Decoupling displayed EntryBook

Another task is to decouple the EntryBook that is displayed from the ones that we added to ModelManager. Decoupling the displayed EntryBook means that the following additional methods are implemented

  • ModelManager#displayEntryBook(EntryBook) — shows the EntryBook provided in the user interface.

Given below is an example usage scenario and how this mechanism behaves.

DisplayEntryBookSequenceDiagram
Figure 8. Sequence diagram illustrating how displayEntryBook is used.
  1. The user launches the application. The ModelManager will default to displaying the EntryBook which corresponds to the default (list) context.

  2. The user executes the feed [valid_feed_url] command to view a web feed. The feed command fetches and parses the web feed into an EntryBook which is used for ModelManager#setSearchEntryBook to replace the search context EntryBook.

  3. It then sets the ModelContext to CONTEXT_SEARCH. In the search context the EntryBook is read-only, and you can import links from the currently displayed EntryBook into the list context EntryBook.

Design Considerations

With reference to Class diagram illustrating a model supporting multiple EntryBooks., we decided to have a SimpleListProperty<Entry> called displayedEntryList which is used to provide the base list for filteredEntries. The implementation of ModelManager#displayEntryBook will then just be a displayedEntryList.setValue. However we decided to keep displayEntryBook a private method and not expose it via the Model interface.

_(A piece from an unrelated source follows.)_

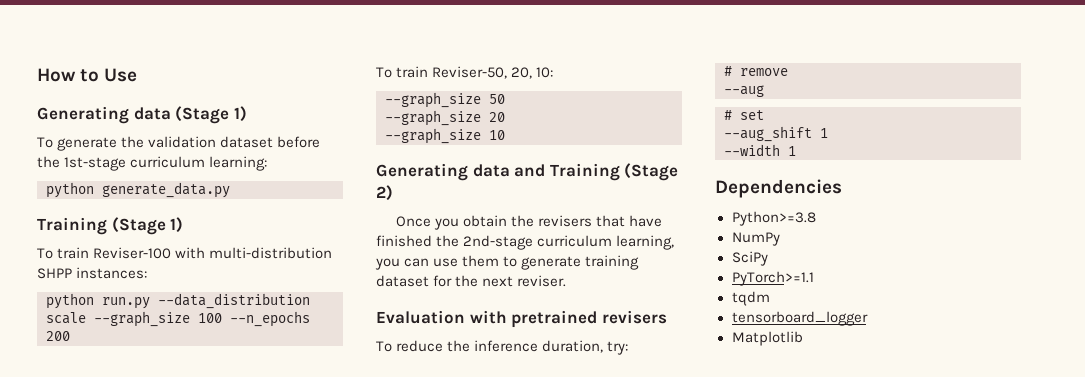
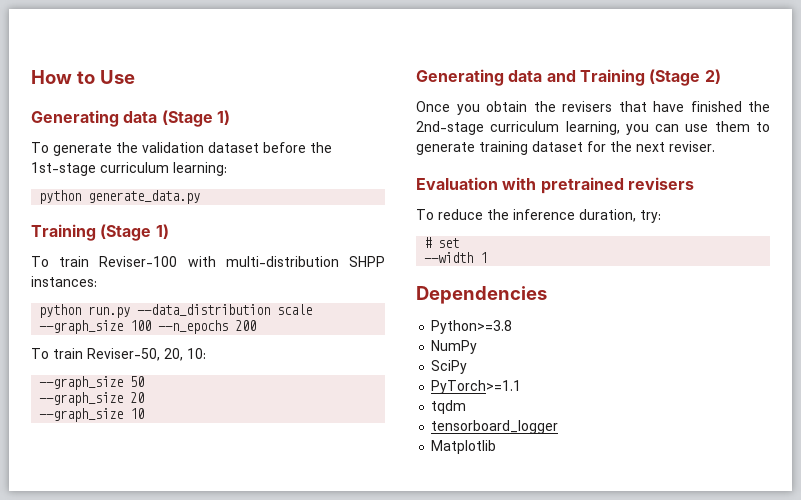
[724,66,788,76] [724,85,764,97] // # remove // --aug -> (661, 216) none
[724,126,828,142] // --aug_shift 1 -> (460, 243) none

  • Current choice: Keep displayEntryBook private, it only gets called when ModelContext changes.

    • Pros: more defensive — a rogue command cannot easily display junk.

    • Cons: In the context of the feed command, where the EntryBook used is in fact ephemeral. When the ModelContext switches away from search, the ephemeral EntryBook still lives in ModelManager, using extra memory.

  • Alternative: Promote displayEntryBook to Model interface so that other classes (such as various commands) could use it.

    • Pros: easier implementation for some commands, slightly reduced memory usage.

    • Cons: decoupling displayed EntryBook from ModelContext could allow buggy commands to place ModelManager in an inconsistent state.

We chose to keep displayEntryBook private and only invoke it on model context change since doing so is more robust and only entails a slight additional cognitive load.